Turchin’s model applies to China probably as well as to America. The relative immiseration of the median class has gone on for the past forty years”. Seriously?
58% of Americans are living paycheck to paycheck, CNBC says and their median household net worth is $97,300*, while Chinese urban household net worth is $363,536 PPP, thanks to 96% home ownership and $42 MRIs.
By 2035 there will be 1 billion middle class Chinese, up from 600 million today. By 2049, everyone will be what today we call 'middle class'.
You have completely missed the point of BM's use of the phrase "relative immiseration of the median class." As BM explicitly states, this does not mean that the median class has become poorer, but rather that it has been greatly outdistanced by the really rich. This has most certainly happened in China as well as in America. Both countries have significant billionaires classes - their net worth far surpasses your cited $363K PPP for Chinese urban net worth.
On the other hand, despite China's much bigger, faster-growing economy, it has far fewer billionaires than the US, 96% of its people own their homes, and real poverty has disappeared. That will slam their current 0.38 Gini coefficient when it hits.
Besides, the best way for billionaires to stay rich is to invest in the government's Five Year Plans, foremost amongst which is reducing the 3,000-year-old income gap between coastal and inland provinces.
May I draw your attention to: Bas van Bavel (2019) Power concentration and state capture: Insights from history on consequences of market dominance for inequality and environmental calamities. (Spotlight 1.1 in UNDP Human Development Report 2019). (Link: https://hdr.undp.org/system/files/documents//hdr2019pdf.pdf ).

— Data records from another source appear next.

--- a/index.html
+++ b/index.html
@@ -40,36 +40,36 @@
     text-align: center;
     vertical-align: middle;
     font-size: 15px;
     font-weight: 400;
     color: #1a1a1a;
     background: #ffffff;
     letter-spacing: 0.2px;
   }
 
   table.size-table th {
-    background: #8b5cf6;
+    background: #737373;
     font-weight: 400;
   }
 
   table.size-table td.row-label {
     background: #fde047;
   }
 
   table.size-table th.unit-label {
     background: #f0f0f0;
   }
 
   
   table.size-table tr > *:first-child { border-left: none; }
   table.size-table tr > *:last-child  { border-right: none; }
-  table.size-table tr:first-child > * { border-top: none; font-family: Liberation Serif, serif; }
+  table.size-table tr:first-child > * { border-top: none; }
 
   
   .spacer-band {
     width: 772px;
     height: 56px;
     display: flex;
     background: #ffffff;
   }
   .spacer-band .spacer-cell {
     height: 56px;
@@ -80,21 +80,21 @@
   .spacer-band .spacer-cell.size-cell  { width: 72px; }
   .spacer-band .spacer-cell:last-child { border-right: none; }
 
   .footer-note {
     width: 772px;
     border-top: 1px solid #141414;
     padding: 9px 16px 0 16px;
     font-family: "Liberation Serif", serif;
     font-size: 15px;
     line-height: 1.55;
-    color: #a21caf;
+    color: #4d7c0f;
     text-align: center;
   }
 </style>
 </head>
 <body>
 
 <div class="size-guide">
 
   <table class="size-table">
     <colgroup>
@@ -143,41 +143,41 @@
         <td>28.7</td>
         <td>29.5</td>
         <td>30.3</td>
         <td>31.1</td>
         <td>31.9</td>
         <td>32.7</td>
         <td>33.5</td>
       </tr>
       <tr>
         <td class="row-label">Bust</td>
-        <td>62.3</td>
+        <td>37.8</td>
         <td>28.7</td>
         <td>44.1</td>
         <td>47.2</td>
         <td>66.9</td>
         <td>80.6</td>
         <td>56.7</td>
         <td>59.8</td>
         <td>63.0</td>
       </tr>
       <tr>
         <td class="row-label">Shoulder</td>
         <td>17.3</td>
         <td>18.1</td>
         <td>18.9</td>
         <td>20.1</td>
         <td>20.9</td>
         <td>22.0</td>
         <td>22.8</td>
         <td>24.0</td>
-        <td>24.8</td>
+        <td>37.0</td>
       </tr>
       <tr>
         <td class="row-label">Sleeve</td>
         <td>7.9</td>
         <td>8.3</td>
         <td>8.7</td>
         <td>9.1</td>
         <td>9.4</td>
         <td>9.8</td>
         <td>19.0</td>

van Bavel uses two axes: inequalty and 'well-being' and plots historic development of market societies as a circular movement in this space. Six stages can be identified:
1. Markets emerge in an equitable setting and grow by creation of institutions that secure easy access to broad groups.
2. The opportunities of market exchange push up economic growth and well-being as long as the fruits of growth are fairly evenly distributed.

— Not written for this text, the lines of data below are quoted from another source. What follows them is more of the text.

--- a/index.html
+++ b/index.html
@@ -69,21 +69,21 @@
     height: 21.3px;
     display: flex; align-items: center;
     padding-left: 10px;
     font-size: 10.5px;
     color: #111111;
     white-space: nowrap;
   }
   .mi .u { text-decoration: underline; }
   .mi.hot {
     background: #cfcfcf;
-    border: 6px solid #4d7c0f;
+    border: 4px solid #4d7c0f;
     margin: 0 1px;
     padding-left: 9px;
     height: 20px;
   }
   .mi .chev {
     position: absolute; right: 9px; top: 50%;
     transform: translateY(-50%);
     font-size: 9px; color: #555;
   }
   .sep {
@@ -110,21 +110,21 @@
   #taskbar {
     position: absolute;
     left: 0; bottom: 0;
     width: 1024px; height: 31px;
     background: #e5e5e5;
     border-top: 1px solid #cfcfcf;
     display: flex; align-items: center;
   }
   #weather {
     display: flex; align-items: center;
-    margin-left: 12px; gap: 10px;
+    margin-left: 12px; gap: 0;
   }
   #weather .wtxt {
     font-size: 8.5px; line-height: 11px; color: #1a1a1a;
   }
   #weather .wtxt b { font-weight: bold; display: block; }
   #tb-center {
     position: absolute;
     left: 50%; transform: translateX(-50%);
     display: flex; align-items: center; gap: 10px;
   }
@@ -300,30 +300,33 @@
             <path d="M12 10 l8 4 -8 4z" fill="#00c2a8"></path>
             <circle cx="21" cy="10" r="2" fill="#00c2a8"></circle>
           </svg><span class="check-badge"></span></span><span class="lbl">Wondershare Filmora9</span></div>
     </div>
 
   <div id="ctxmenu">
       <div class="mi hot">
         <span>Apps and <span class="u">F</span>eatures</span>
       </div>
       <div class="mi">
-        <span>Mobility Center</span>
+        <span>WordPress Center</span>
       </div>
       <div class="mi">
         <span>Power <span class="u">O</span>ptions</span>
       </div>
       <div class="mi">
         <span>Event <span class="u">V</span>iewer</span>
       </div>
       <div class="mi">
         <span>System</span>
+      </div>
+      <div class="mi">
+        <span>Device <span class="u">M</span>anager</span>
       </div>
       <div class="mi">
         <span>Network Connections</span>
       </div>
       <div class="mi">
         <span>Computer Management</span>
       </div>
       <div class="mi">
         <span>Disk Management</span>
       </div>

3. As markets become dominant - especially the markets for land, labour and capital - inequality grows in a slow process as ownership of land and capital concentrates.
4. As inequality grow, economic growth initially continues, but to a lesser degree get translated into broad well-being. Purchasing power stagnates for large parts of the population. Shrinking demand and declining profitability shift investments to financial markets away from productive sectors.
5. Wealth is instead used to acquire political leverage through patronage and buying political positions.
Through their dominance in financial markets and their role as creditors of the state the wealthy acquire key positions in the fiscal regime,bureaucracy and finance.
6. Over time markets become less open and equitable, through both large wealth owners’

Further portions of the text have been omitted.